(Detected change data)
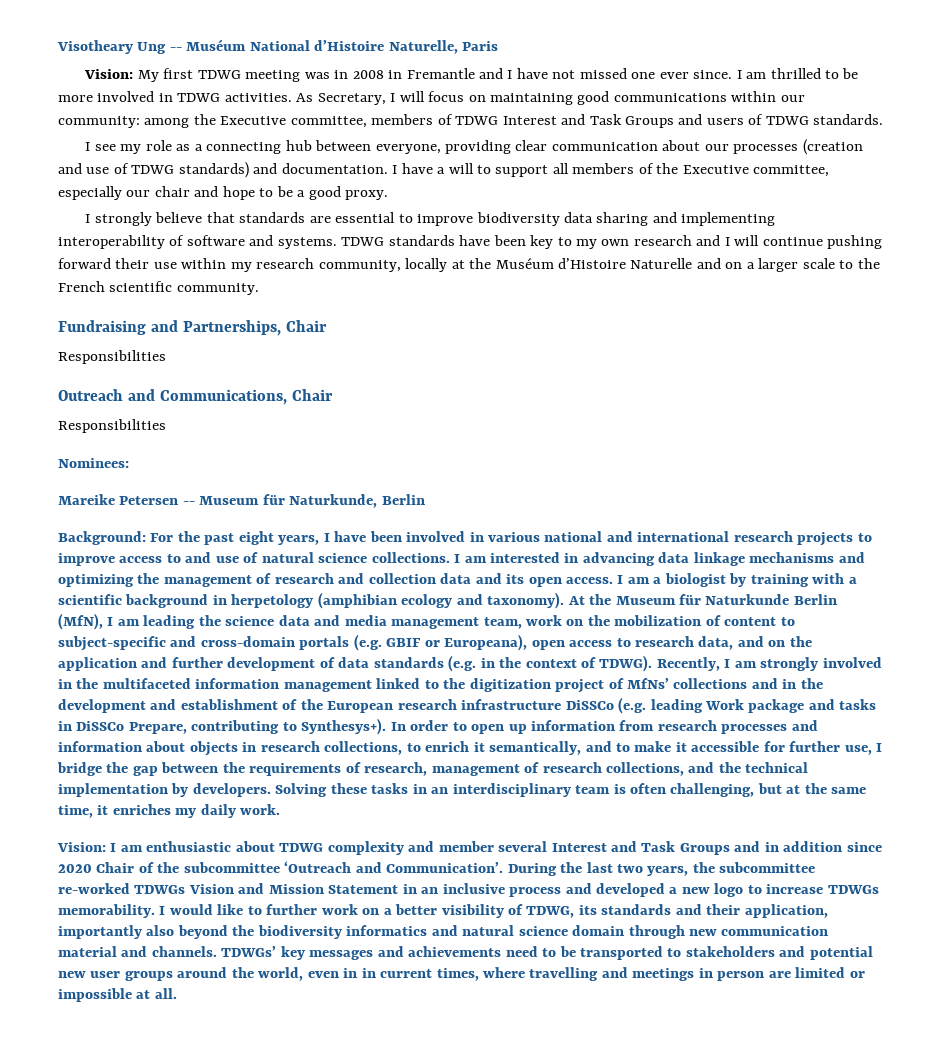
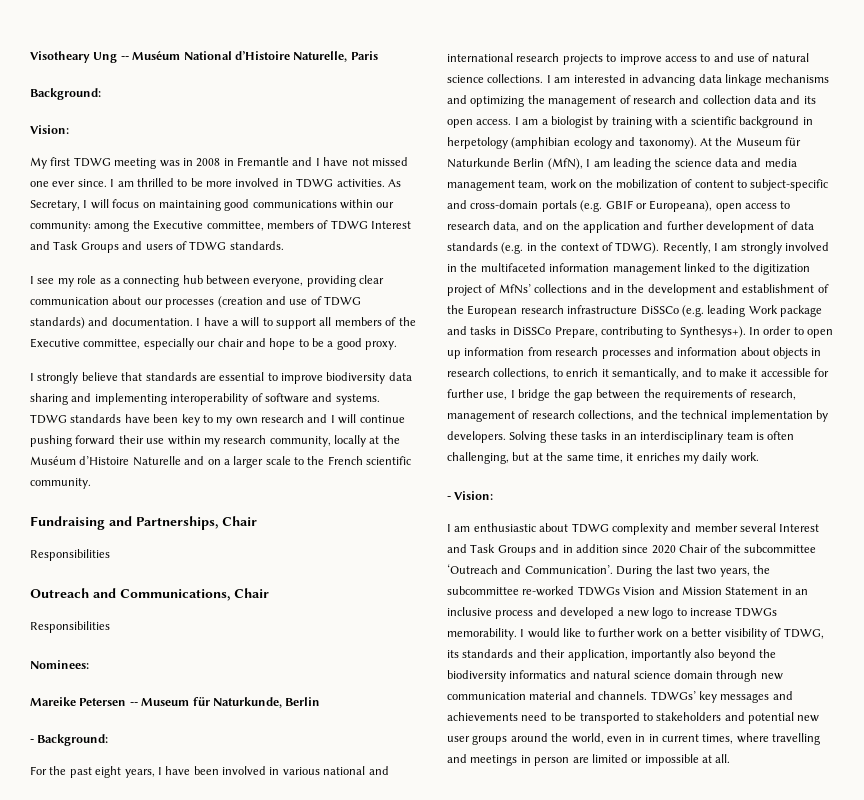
[84,69,134,79] // Vision: -> [30,88,101,100] [30,125,69,134] // Background: // Vision: //
[58,531,146,545] Background: -> [30,734,109,746] - Background: //
[57,842,106,852] Vision: -> [447,491,494,500] - Vision: //

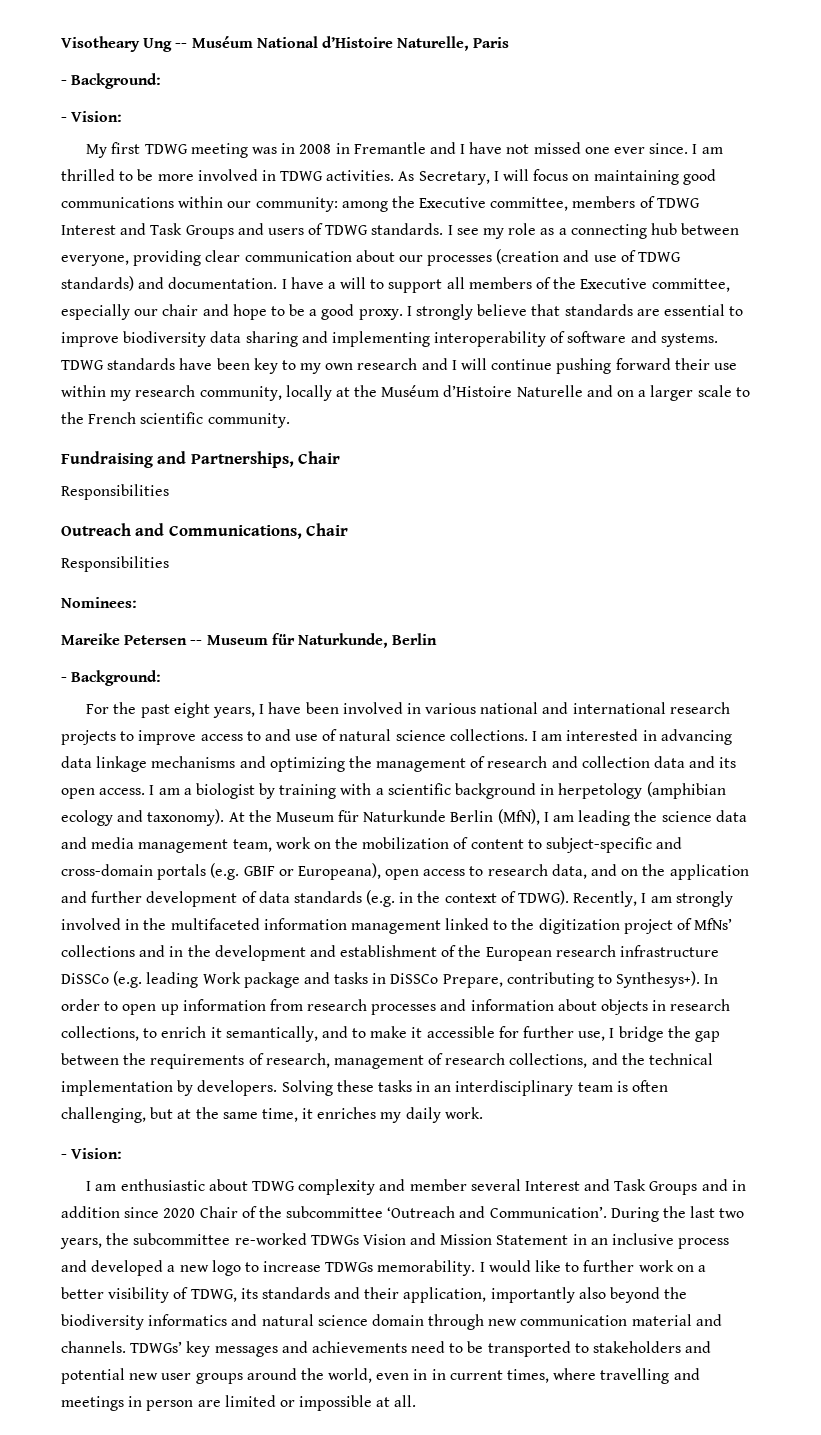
[30,88,101,100] Background: // -> [61,73,162,89] [61,117,67,122] - Background: // -
(284, 245) // -> (444, 229) none
(398, 345) // -> (403, 314) none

YOUR INSTRUCTIONS.
The answer is the entries above, given again exactly, with no pictures among them.

RESULT FOR THIS TASK.
[84,69,134,79] // Vision: -> [30,88,101,100] [30,125,69,134] // Background: // Vision: //
[58,531,146,545] Background: -> [30,734,109,746] - Background: //
[57,842,106,852] Vision: -> [447,491,494,500] - Vision: //

[30,88,101,100] Background: // -> [61,73,162,89] [61,117,67,122] - Background: // -
(284, 245) // -> (444, 229) none
(398, 345) // -> (403, 314) none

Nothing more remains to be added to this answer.